Leetcode46-Permutations(Python3)

46. Permutations

Given a collection of distinct numbers, return all possible permutations.

For example,
[1,2,3] have the following permutations:
[
[1,2,3],
[1,3,2],
[2,1,3],
[2,3,1],
[3,1,2],
[3,2,1]
]

My Solution

import itertools
class Solution(object):
    def permute(self, nums):
        """
        :type nums: List[int]
        :rtype: List[List[int]]
        """
        return list(itertools.permutations(nums))

Reference (转)

Solution 1: Recursive, take any number as first

Take any number as the first number and append any permutation of the other numbers.

def permute(self, nums):
    return [[n] + p
            for i, n in enumerate(nums)
            for p in self.permute(nums[:i] + nums[i+1:])] or [[]]

Solution 2: Recursive, insert first number anywhere

Insert the first number anywhere in any permutation of the remaining numbers.

def permute(self, nums):
    return nums and [p[:i] + [nums[0]] + p[i:]
                     for p in self.permute(nums[1:])
                     for i in range(len(nums))] or [[]]

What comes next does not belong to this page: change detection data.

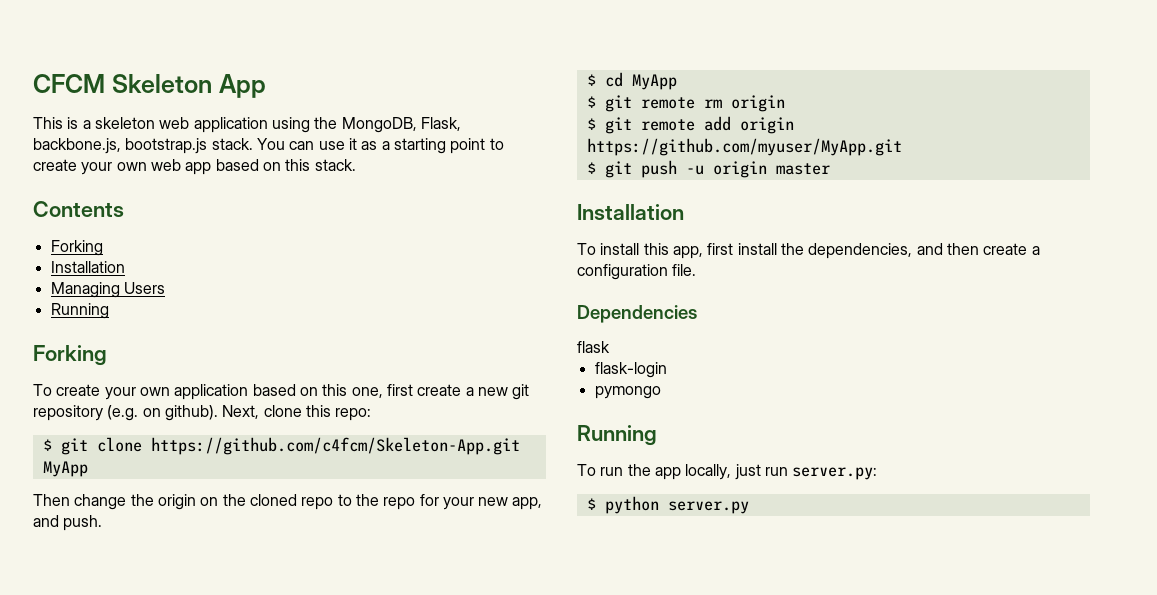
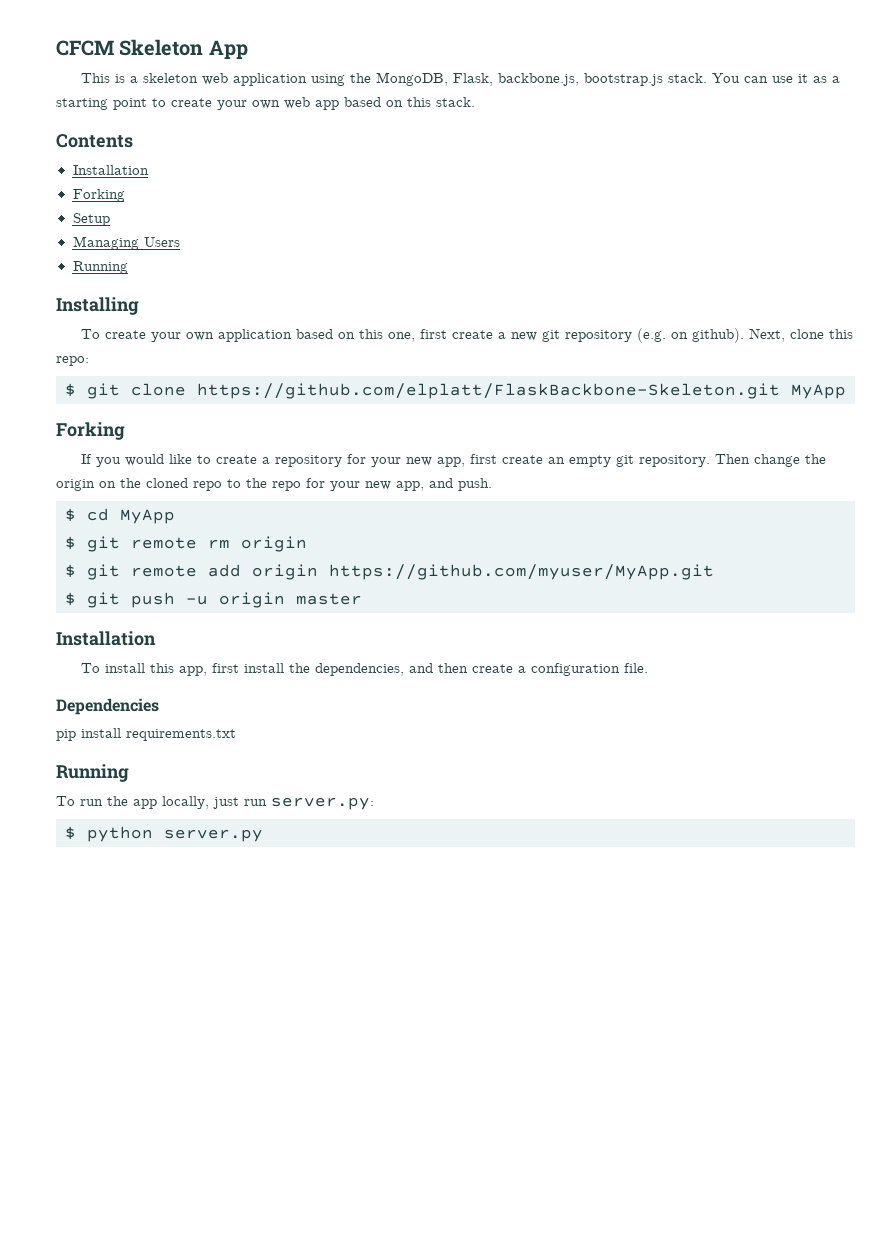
[50,240,103,256] [50,261,125,273] // Forking // Installation -> [72,165,149,175] [72,189,125,202] [72,213,110,226] // Installation // Forking // Setup
[33,345,107,366] Forking -> [56,297,139,315] Installing
[150,437,520,455] [42,461,88,477] https://github.com/c4fcm/Skeleton-App.git MyApp // -> [197,383,846,399] [56,422,125,440] [80,454,710,467] https://github.com/elplatt/FlaskBackbone-Skeleton.git MyApp // Forking // If you would like to create a repository for your new app, first create an empty git repository.
[577,341,610,353] [594,362,667,378] [594,386,661,399] flask // flask-login // pymongo -> [56,728,236,741] pip install requirements.txt

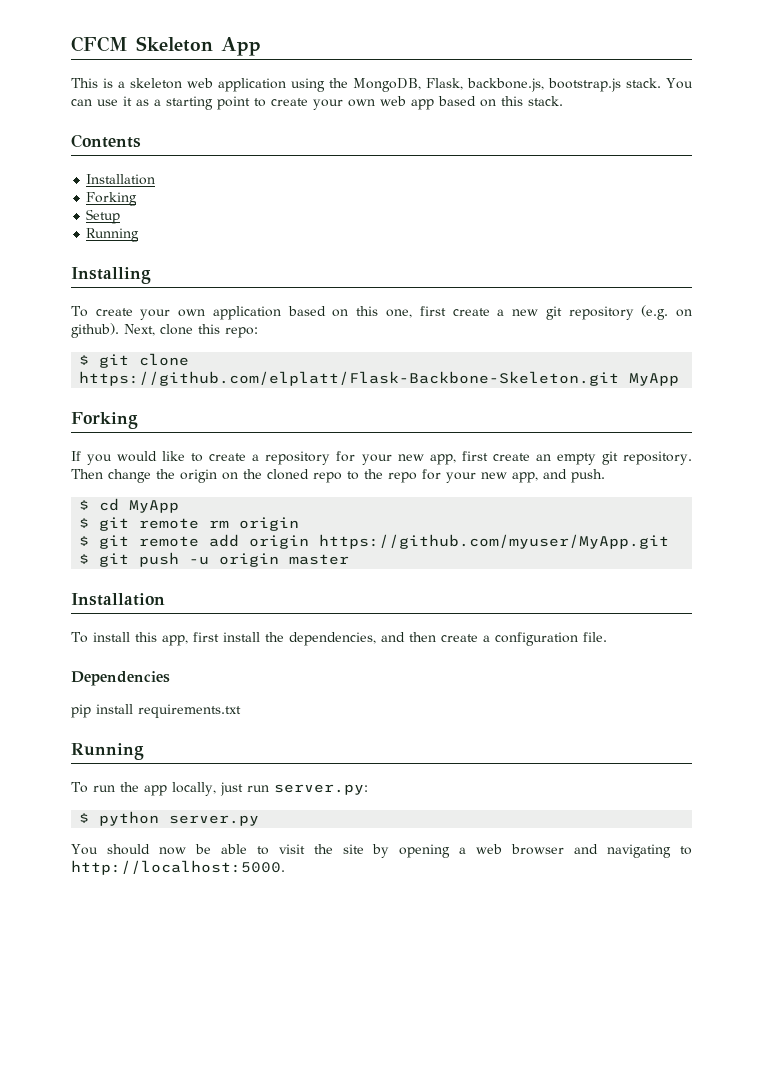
[72,236,180,250] // Managing Users -> (121, 216) none
[197,383,780,399] https://github.com/elplatt/FlaskBackbone-Skeleton.git -> [79,371,620,386] https://github.com/elplatt/Flask-Backbone-Skeleton.git
(263, 835) none -> [71,844,692,858] [71,860,285,875] // You should now be able to visit the site by opening a web browser and navigating to http://localhost:5000.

Solution 3: Reduce, insert next number anywhere

Use reduce to insert the next number anywhere in the already built permutations.

def permute(self, nums):
    return reduce(lambda P, n: [p[:i] + [n] + p[i:]
                                for p in P for i in range(len(p)+1)],
                  nums, [[]])

Solution 4: Using the library

def permute(self, nums):
    return list(itertools.permutations(nums))

That returns a list of tuples, but the OJ accepts it anyway. If needed, I could easily turn it into a list of lists:

def permute(self, nums):
    return map(list, itertools.permutations(nums))